Le silence exprime parfois le fait de n’avoir rien à dire, mais il ne doit pas être mal interprété. Il est donc préférable de poser une question hypothétique à la personne, car malgré des indicateurs corporels telles que la posture, les gestes ou encore les mimiques faciales qui peuvent me donner des pistes sur son humeur, il est risqué de  faire de conclusions hâtives sur celle-ci.

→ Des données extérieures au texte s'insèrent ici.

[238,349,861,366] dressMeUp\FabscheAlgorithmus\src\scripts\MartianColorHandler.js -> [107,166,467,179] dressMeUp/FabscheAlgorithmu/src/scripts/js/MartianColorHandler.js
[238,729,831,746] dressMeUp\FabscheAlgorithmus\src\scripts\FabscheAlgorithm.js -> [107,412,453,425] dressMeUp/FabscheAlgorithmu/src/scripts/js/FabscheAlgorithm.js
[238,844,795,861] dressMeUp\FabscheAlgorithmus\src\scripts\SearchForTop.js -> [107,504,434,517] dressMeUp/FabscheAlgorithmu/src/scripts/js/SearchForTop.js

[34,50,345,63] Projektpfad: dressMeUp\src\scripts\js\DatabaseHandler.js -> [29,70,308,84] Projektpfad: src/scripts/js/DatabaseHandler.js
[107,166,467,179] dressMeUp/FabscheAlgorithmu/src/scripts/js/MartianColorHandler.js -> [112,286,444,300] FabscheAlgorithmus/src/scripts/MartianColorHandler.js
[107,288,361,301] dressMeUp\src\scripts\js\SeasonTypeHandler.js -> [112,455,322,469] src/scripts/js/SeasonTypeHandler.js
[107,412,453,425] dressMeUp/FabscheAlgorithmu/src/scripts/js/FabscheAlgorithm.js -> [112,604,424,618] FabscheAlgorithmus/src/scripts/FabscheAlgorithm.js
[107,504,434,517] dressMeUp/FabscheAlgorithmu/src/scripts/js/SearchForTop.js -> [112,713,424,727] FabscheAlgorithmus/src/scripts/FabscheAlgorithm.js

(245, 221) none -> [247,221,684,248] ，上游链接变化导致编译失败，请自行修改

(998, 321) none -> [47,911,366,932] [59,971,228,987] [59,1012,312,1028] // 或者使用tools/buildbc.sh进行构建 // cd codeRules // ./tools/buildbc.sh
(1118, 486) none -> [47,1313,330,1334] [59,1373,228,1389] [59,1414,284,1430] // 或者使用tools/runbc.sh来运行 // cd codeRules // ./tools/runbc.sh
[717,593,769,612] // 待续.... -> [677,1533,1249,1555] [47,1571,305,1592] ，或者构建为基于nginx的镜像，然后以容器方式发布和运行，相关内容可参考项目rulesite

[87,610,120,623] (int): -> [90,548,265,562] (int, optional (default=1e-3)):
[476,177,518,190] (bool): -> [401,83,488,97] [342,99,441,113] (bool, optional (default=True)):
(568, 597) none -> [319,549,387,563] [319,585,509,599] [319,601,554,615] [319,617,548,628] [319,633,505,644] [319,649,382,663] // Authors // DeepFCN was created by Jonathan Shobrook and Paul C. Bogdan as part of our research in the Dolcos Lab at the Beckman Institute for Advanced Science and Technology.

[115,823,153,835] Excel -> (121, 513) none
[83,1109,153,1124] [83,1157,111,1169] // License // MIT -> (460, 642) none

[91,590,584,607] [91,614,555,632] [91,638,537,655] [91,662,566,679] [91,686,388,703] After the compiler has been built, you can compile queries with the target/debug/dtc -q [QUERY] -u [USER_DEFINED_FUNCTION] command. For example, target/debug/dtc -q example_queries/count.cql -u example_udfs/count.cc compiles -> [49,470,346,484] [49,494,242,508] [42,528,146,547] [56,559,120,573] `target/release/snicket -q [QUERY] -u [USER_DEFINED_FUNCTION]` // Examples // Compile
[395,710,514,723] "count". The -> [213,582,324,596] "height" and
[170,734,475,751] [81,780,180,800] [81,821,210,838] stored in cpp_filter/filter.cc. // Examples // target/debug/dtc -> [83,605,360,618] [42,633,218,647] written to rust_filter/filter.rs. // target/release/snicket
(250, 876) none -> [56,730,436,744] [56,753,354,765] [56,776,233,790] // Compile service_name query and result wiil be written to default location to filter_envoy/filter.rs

Un simple cas : si mon interlocuteur fronce les sourcils en gardant le silence, il me donne l’impression d’être énervé, mais en le questionnant, il m’explique simplement qu’il est concentré sur ce que je dis.

Le silence peut aussi se présenter comme une opportunité de prendre conscience de ce qui nous entoure et d’observer cet environnement. Un exemple simple : prendre le temps de se taire lors d’une conversation entre amis permet de savourer le moment présent.

De plus, le silence peut être réciproque entre deux personnes qui n’ont pas besoin de mots pour se comprendre et communiquer. Comme le dit Paul Watzlawick, « on ne peut pas ne pas communiquer » : le corps et la relation parlent pour nous. Cela est particulièrement vrai pour les personnes ayant une connexion forte entre elles : elles peuvent faire une activité ensemble sans la parole et être coordonnées dans leurs mouvements, et elles savent anticiper les besoins et connaissent les attentes de l’autre.

En conclusion, toutes ces situations peuvent nous aider à déduire que le silence veut toujours exprimer quelque chose, puisqu’il est capable de donner des significations sans parole. Il ne doit pas être sous-estimé car il a un impact sur la communication. Certes, il peut être difficile à interpréter, et potentiellement inadapté à la situation (notamment face à quelqu’un qui ne dispose pas des « clés » pour le « décoder »), mais il est aussi très utile pour certaines personnes ou dans certains contextes.